::: TASK INPUTS

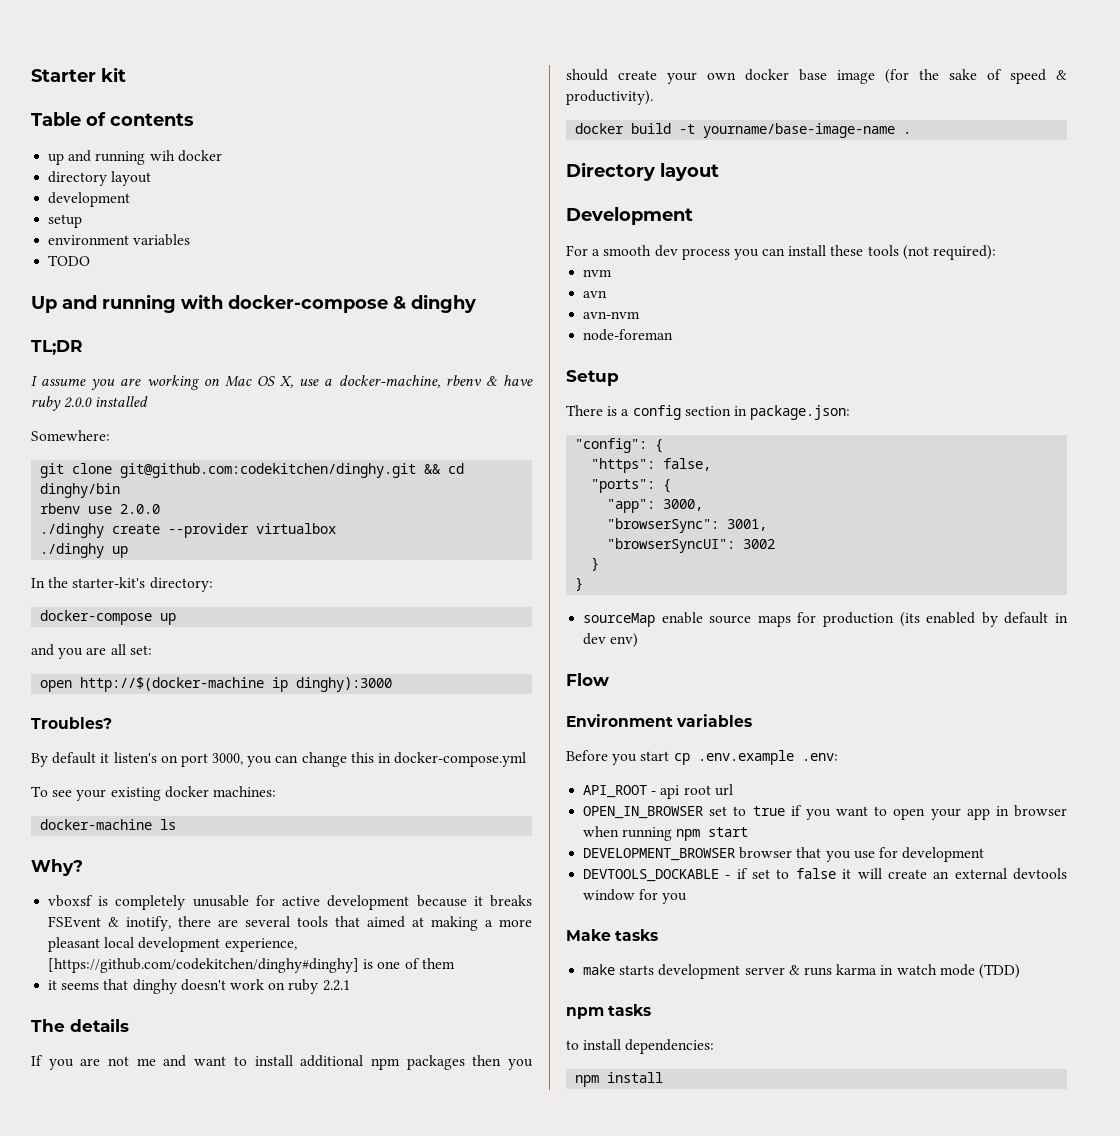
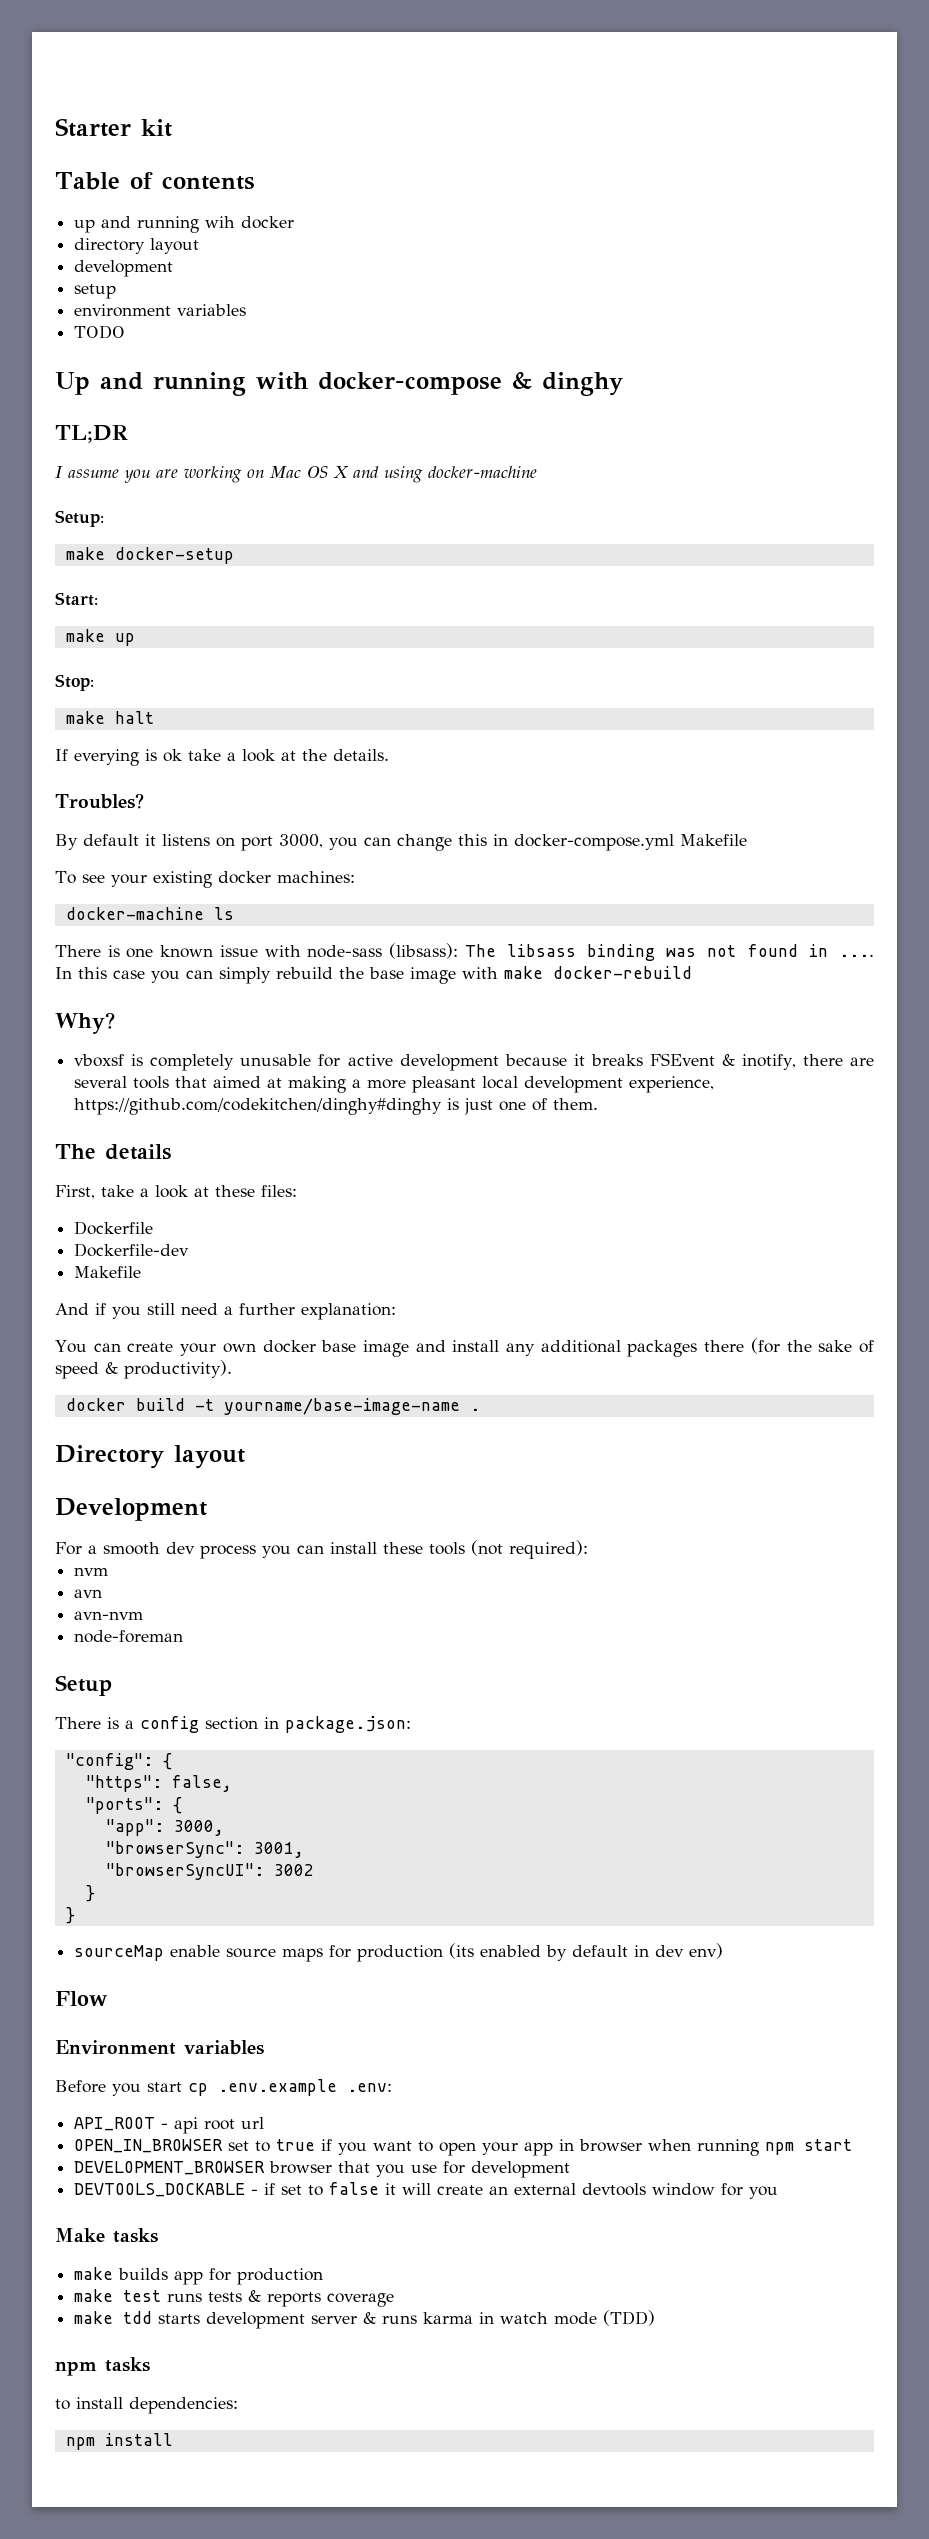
[280,375,534,388] [31,396,149,411] [31,430,110,441] [40,463,465,478] [40,483,121,498] [40,503,161,514] [40,523,337,538] [40,543,129,558] [31,577,213,592] [40,610,177,625] [31,644,152,659] [40,677,393,692] X, use a docker-machine, rbenv & have ruby 2.0.0 installed // Somewhere: // git clone git@github.com:codekitchen/dinghy.git && cd dinghy/bin // rbenv use 2.0.0 // ./dinghy create --provider virtualbox // ./dinghy up // In the starter-kit's directory: // docker-compose up // and you are all set: // open http://$(docker-machine ip dinghy):3000 -> [333,466,537,483] [55,510,104,527] [65,547,234,564] [55,592,98,606] [65,629,135,646] [55,674,94,691] [65,711,154,724] [55,749,389,766] X and using docker-machine // Setup: // make docker-setup // Start: // make up // Stop: // make halt // If everying is ok take a look at the details.
[113,752,157,763] listen's -> [162,834,210,846] listens
(527, 759) none -> [680,834,747,846] Makefile
(177, 824) none -> [55,943,874,961] [55,966,692,984] // There is one known issue with node-sass (libsass): The libsass binding was not found in .... In this case you can simply rebuild the base image with make docker-rebuild
[48,958,455,973] [48,979,350,994] [31,1019,129,1032] [31,1055,533,1070] [566,69,608,81] [https://github.com/codekitchen/dinghy#dinghy] is one of them // it seems that dinghy doesn't work on ruby 2.2.1 // The details // If you are not me and want to install additional npm packages then you should -> [74,1098,599,1115] [55,1144,171,1160] [55,1185,297,1199] [74,1221,154,1235] [74,1243,190,1257] [74,1266,142,1278] [55,1303,396,1320] [55,1340,121,1353] https://github.com/codekitchen/dinghy#dinghy is just one of them. // The details // First, take a look at these files: // Dockerfile // Dockerfile-dev // Makefile // And if you still need a further explanation: // You can
(875, 77) none -> [415,1340,745,1357] and install any additional packages there
(616, 969) none -> [118,2268,324,2285] [74,2289,395,2307] [74,2311,153,2324] builds app for production // make test runs tests & reports coverage // make tdd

::::::

## THE TASK
Scan the data above. Return every line with "packages" in it.

## ANSWER TO THE EXERCISE
[48,958,455,973] [48,979,350,994] [31,1019,129,1032] [31,1055,533,1070] [566,69,608,81] [https://github.com/codekitchen/dinghy#dinghy] is one of them // it seems that dinghy doesn't work on ruby 2.2.1 // The details // If you are not me and want to install additional npm packages then you should -> [74,1098,599,1115] [55,1144,171,1160] [55,1185,297,1199] [74,1221,154,1235] [74,1243,190,1257] [74,1266,142,1278] [55,1303,396,1320] [55,1340,121,1353] https://github.com/codekitchen/dinghy#dinghy is just one of them. // The details // First, take a look at these files: // Dockerfile // Dockerfile-dev // Makefile // And if you still need a further explanation: // You can
(875, 77) none -> [415,1340,745,1357] and install any additional packages there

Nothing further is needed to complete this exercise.